▶ **Exercise**:
The word "none" may appear in some lines of the data; copy every such line.

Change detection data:

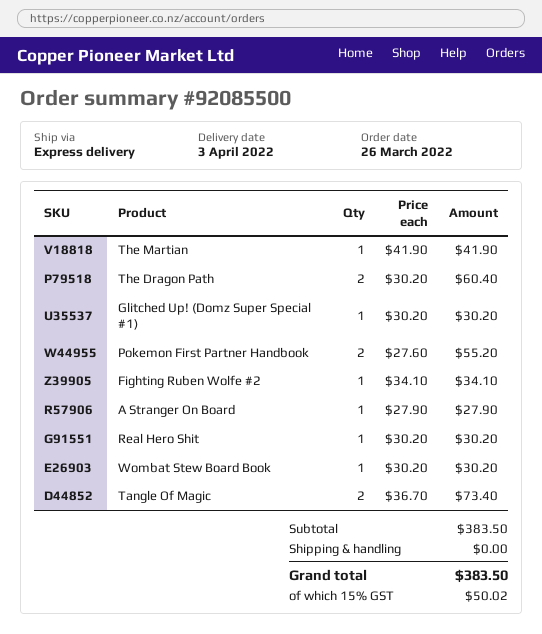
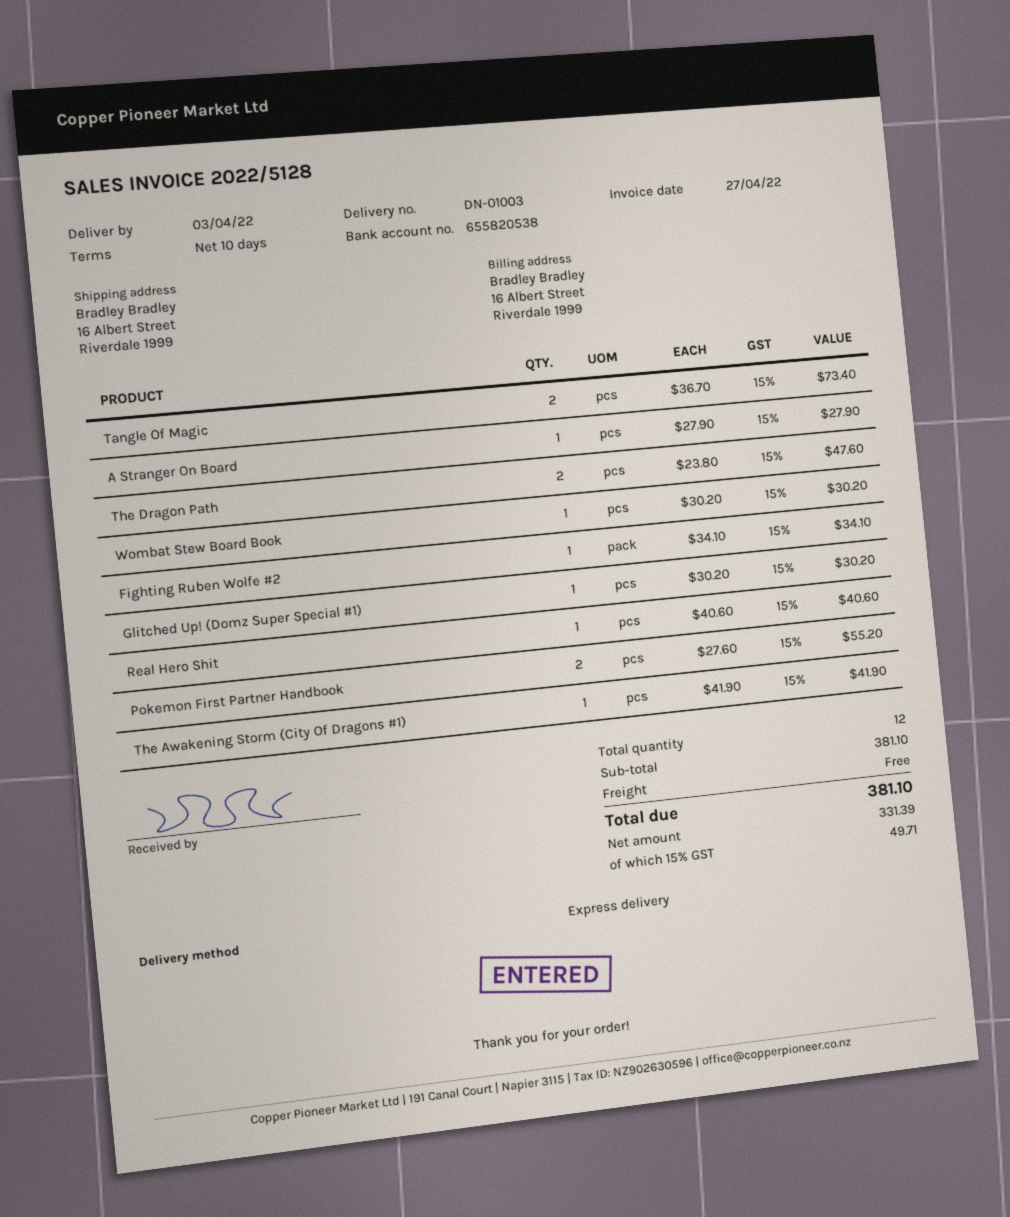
The Martian: 1 x 41.90 = 41.90 -> none
The Dragon Path: 2 x 30.20 = 60.40 -> 2 x 23.80 = 47.60
Real Hero Shit: 1 x 30.20 = 30.20 -> 1 x 40.60 = 40.60
The Awakening Storm (City Of Dragons #1): none -> 1 x 41.90 = 41.90
subtotal: 383.50 -> 381.10
tax: 15% = 50.02 -> 15% = 49.71
total: 383.50 -> 381.10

▶ **Answer to the problem**:
The Martian: 1 x 41.90 = 41.90 -> none
The Awakening Storm (City Of Dragons #1): none -> 1 x 41.90 = 41.90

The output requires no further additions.